The following are a few things to note from the previous code implementation:

  • @PathVariable: This is used to declare any variable that needs to be part of the URL path of the controller endpoint. In our case, we want the country code to be part of the URL. So the URL will be of the /api/countries/IND form.
  • @Valid: This triggers the Bean Validation API to check for the restrictions on each of the class properties. If the data from the client is not valid, it returns a 400.
  • @RequestBody: This is used to capture the data sent in the request body and the Jackson library is used to convert the JSON data in the request body to the corresponding Java object.

The rest of the API implementation can be found in the CountryAPIController class. The tests for the API controller can be found in the CountryAPIControllerTestclass, which is available in the source code of this book.

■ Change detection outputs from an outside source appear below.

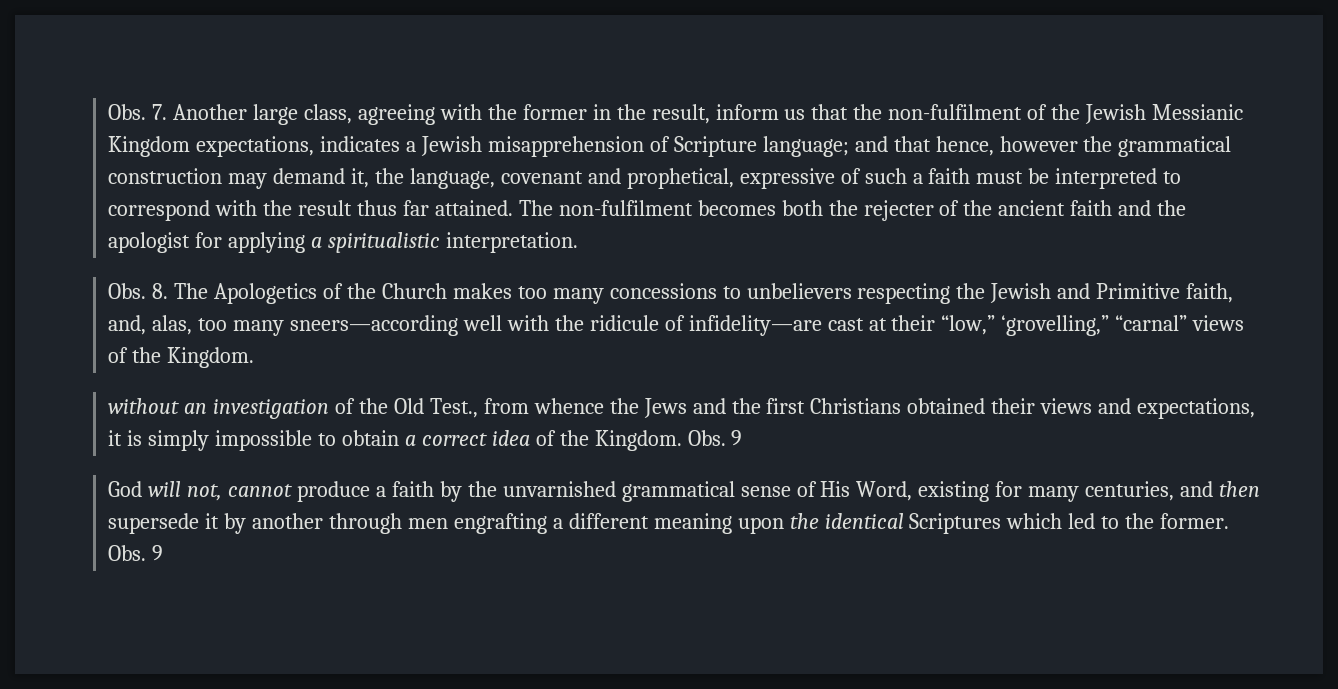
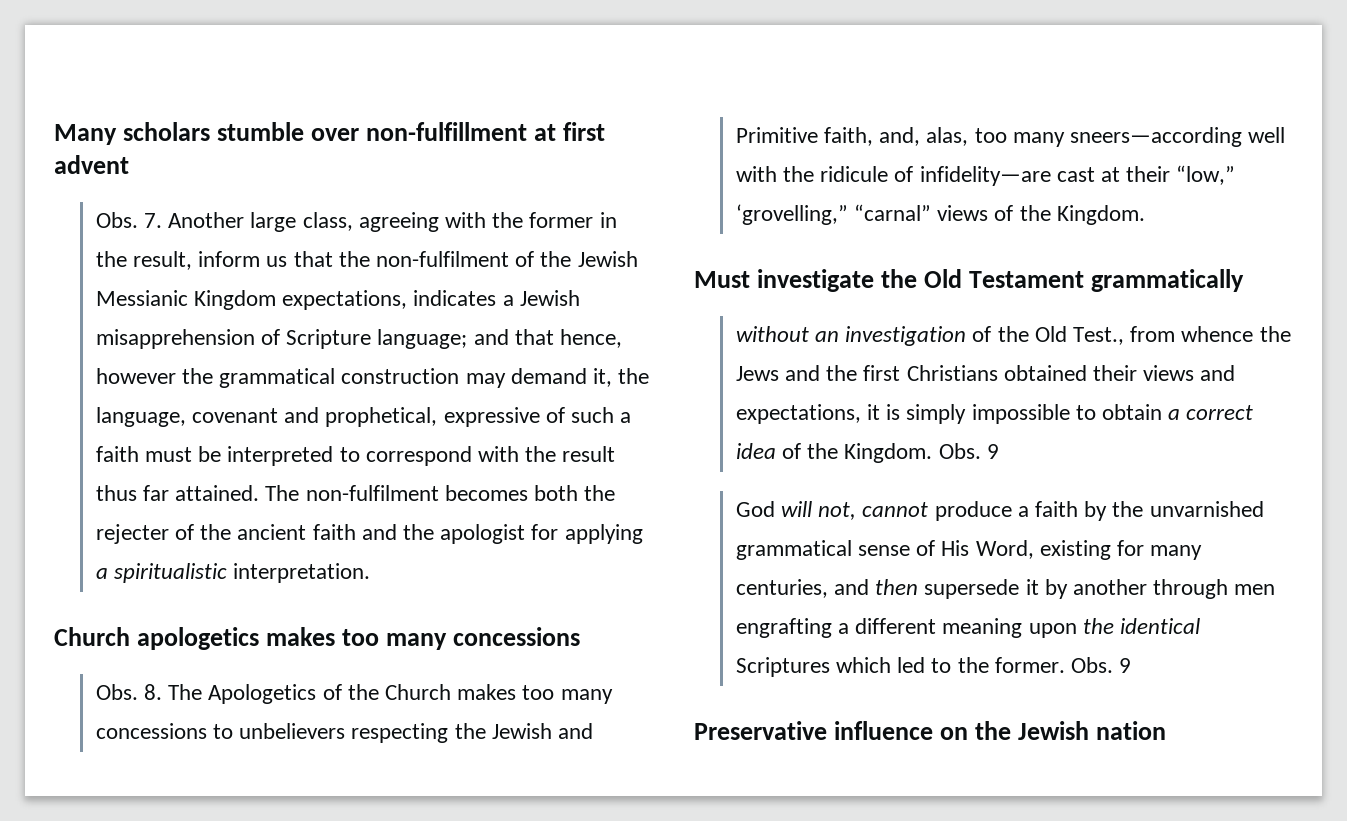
+ Many scholars stumble over non-fulfillment at first advent
+ Church apologetics makes too many concessions
+ Must investigate the Old Testament grammatically
+ Preservative influence on the Jewish nation

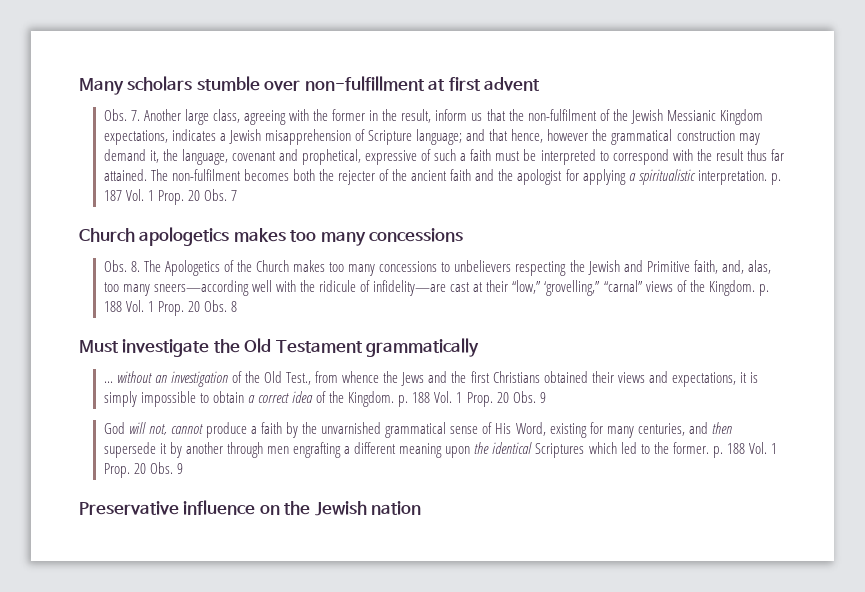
- The non-fulfilment becomes both the rejecter of the ancient faith and the apologist for applying a spiritualistic interpretation.
+ The non-fulfilment becomes both the rejecter of the ancient faith and the apologist for applying a spiritualistic interpretation. p. 187 Vol. 1 Prop. 20 Obs. 7
- Obs. 8. The Apologetics of the Church makes too many concessions to unbelievers respecting the Jewish and Primitive faith, and, alas, too many sneers—according well with the ridicule of infidelity—are cast at their “low,” ‘grovelling,” “carnal” views of the Kingdom.
+ Obs. 8. The Apologetics of the Church makes too many concessions to unbelievers respecting the Jewish and Primitive faith, and, alas, too many sneers—according well with the ridicule of infidelity—are cast at their “low,” ‘grovelling,” “carnal” views of the Kingdom. p. 188 Vol. 1 Prop. 20 Obs. 8
- without an investigation of the Old Test., from whence the Jews and the first Christians obtained their views and expectations, it is simply impossible to obtain a correct idea of the Kingdom. Obs. 9
+ ... without an investigation of the Old Test., from whence the Jews and the first Christians obtained their views and expectations, it is simply impossible to obtain a correct idea of the Kingdom. p. 188 Vol. 1 Prop. 20 Obs. 9
- God will not, cannot produce a faith by the unvarnished grammatical sense of His Word, existing for many centuries, and then supersede it by another through men engrafting a different meaning upon the identical Scriptures which led to the former. Obs. 9
+ God will not, cannot produce a faith by the unvarnished grammatical sense of His Word, existing for many centuries, and then supersede it by another through men engrafting a different meaning upon the identical Scriptures which led to the former. p. 188 Vol. 1 Prop. 20 Obs. 9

Defining the RESTful API controller for city resource

For the city resource we would need the following APIs:

  • Get cities for a given country
  • Add a new city to the country
  • Delete the city from the country

The code for this controller can be found in the CityAPIController class and the tests for the API controller can be found in the CityAPIControllerTest class, which is available in the source code of this book.

Defining the RESTful API controller for country language resource

For the CountryLanguage resource we need the following APIs:

  • Get languages for a country
  • Add a language for a country
  • Delete a language from the country

The code for this controller can be found in the CountryLanguageAPIController class and the tests for the API controller can be found in the CountryLanguageAPIControllerTest class, which is available in the source code of this book.